Several of the jobs that Mr. Pring and his colleagues envision involve helping companies manage artificial intelligence and automation. There is what the study calls “data detectives:” workers who dig into their employer’s data stockpiles and generate business recommendations. “Man-machine teaming managers” will be needed to ensure machines and human workers collaborate in a way that maximizes results, the study says, while “cyber city analysts” will see that municipalities’ digital systems and processes function smoothly."
"the study describes rising demand for “walker-talkers,” gig workers who answer calls to assist and provide companionship for a growing elderly population as people live longer.

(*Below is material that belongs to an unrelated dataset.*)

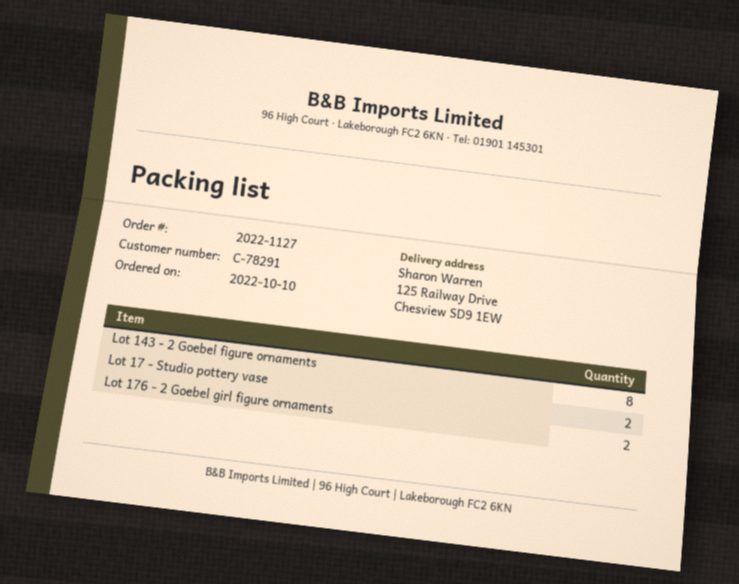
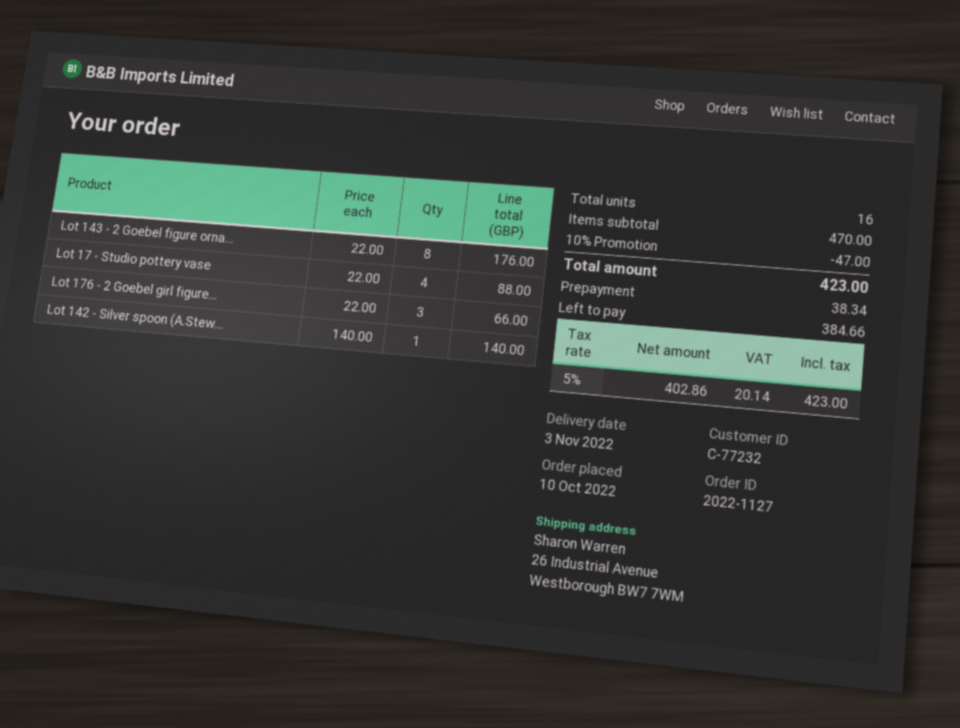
customer number: C-78291 -> C-77232
ship to: 125 Railway Drive, Chesview SD9 1EW -> 26 Industrial Avenue, Westborough BW7 7WM
Lot 17 - Studio pottery vase: 2 -> 4
Lot 176 - 2 Goebel girl figure ornaments: 2 -> 3
Lot 142 - Silver spoon (A.Stew...: none -> 1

On the high-tech side, “augmented-reality journey builders” will help design virtual-reality experiences for consumers, the study projects."

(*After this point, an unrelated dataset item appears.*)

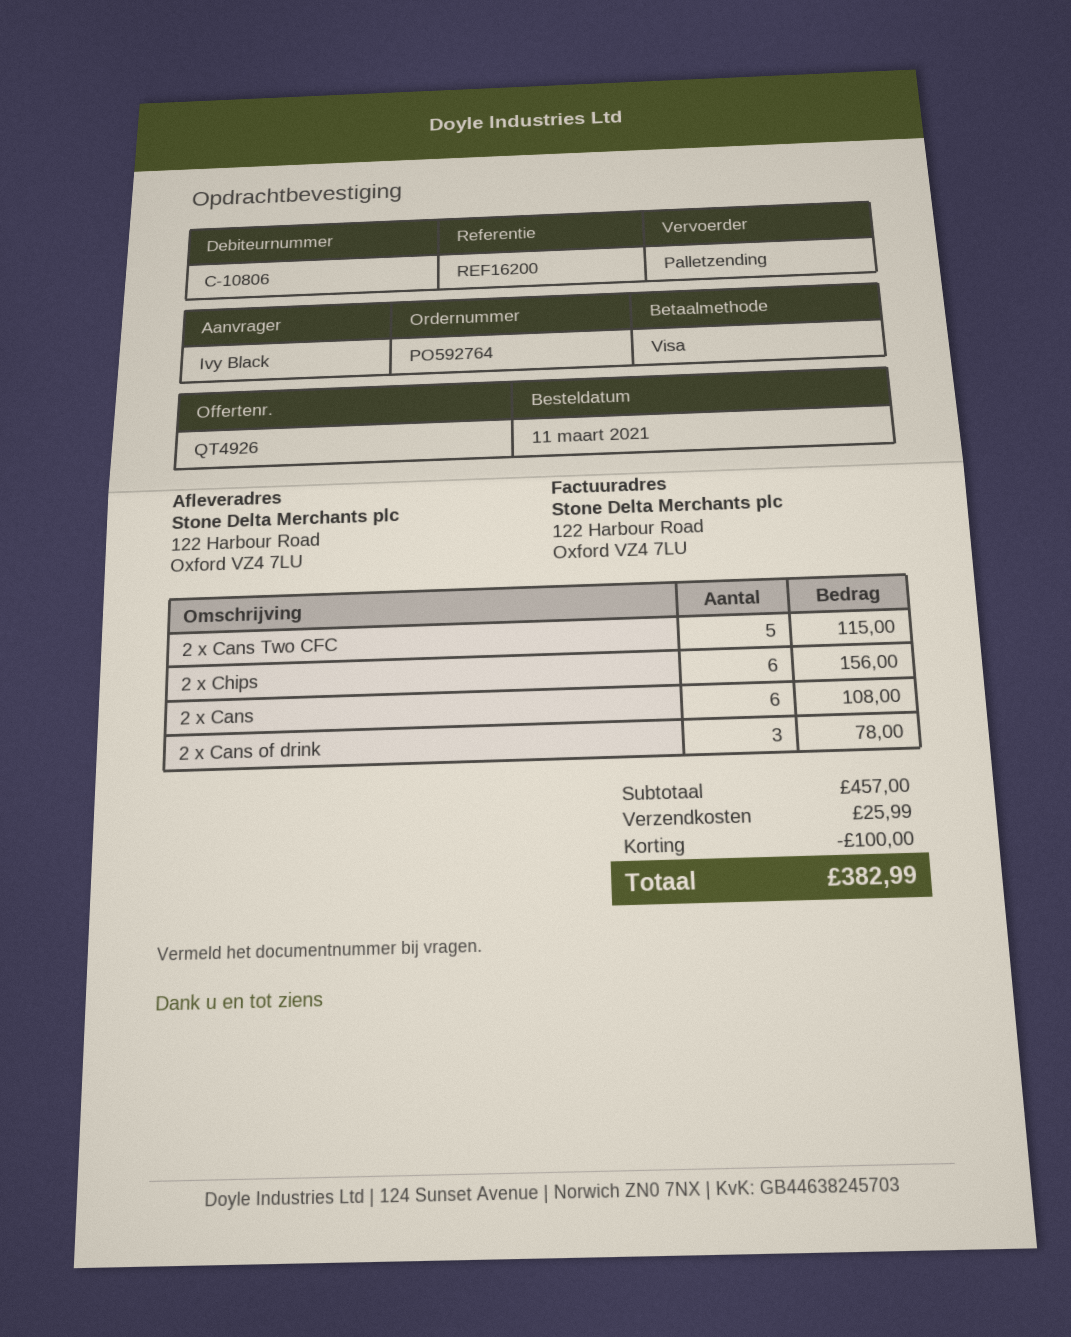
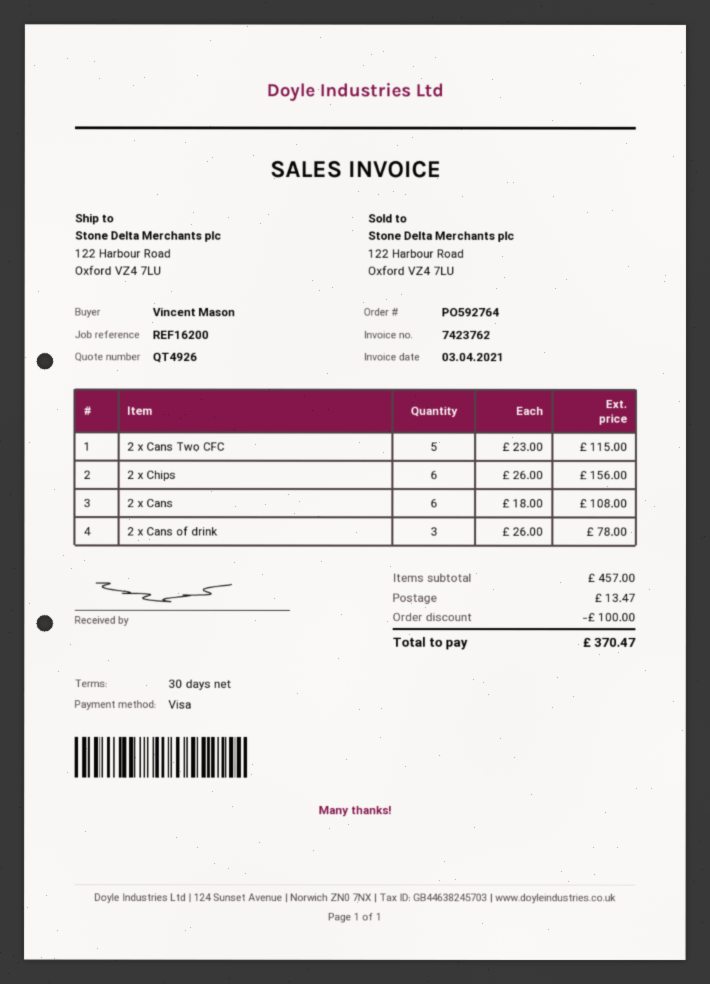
ordered by: Ivy Black -> Vincent Mason
shipping: 25.99 -> 13.47
total: 382.99 -> 370.47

Another WSJ article covered similar issues. See Forget Robots: Bad Public Policies Could Be Bigger Job Killers: Study stresses need for businesses, governments to prudently manage disruption created by automation by Lauren Weber. Excerpts:
"As many as 375 million workers around the world will need to find new occupations or lose their livelihood to automation by 2030, the McKinsey Global Institute estimates in a new report. It isn’t impossible for up to 14% of the global workforce to retrain and refocus, but it requires planning and the investment of will and resources, says Susan Lund, a principal at the Institute."
"The choices that policy makers and business leaders make about how to support displaced workers, invest in education and training, and fund job-creating projects in areas such as infrastructure and energy will all affect the labor market, she says.
If governments and businesses choose wisely, global job displacement could affect as few as 3% of workers, but that depends on how quickly companies adopt automation tools, reconcile regulatory issues, and adjust wage rates for workers, among other factors. Higher wages, for instance, mean companies have more incentive to automate tasks."
"Ms. Lund notes that support for displaced workers can include guidance and career coaching as well as services such as transportation and child care during job interviews. About 15% of all hours worked globally could be automated by 2030 using technology that is currently available"
"60% of all occupations could be at least partially automated with current tools, though fewer than 5% are at risk of total automation."
"The new jobs that emerge may be the indirect result of technology’s contribution to higher productivity and rising incomes"
"More jobs will also be created to . . . develop and maintain future technology . . . and to staff energy-efficiency initiatives."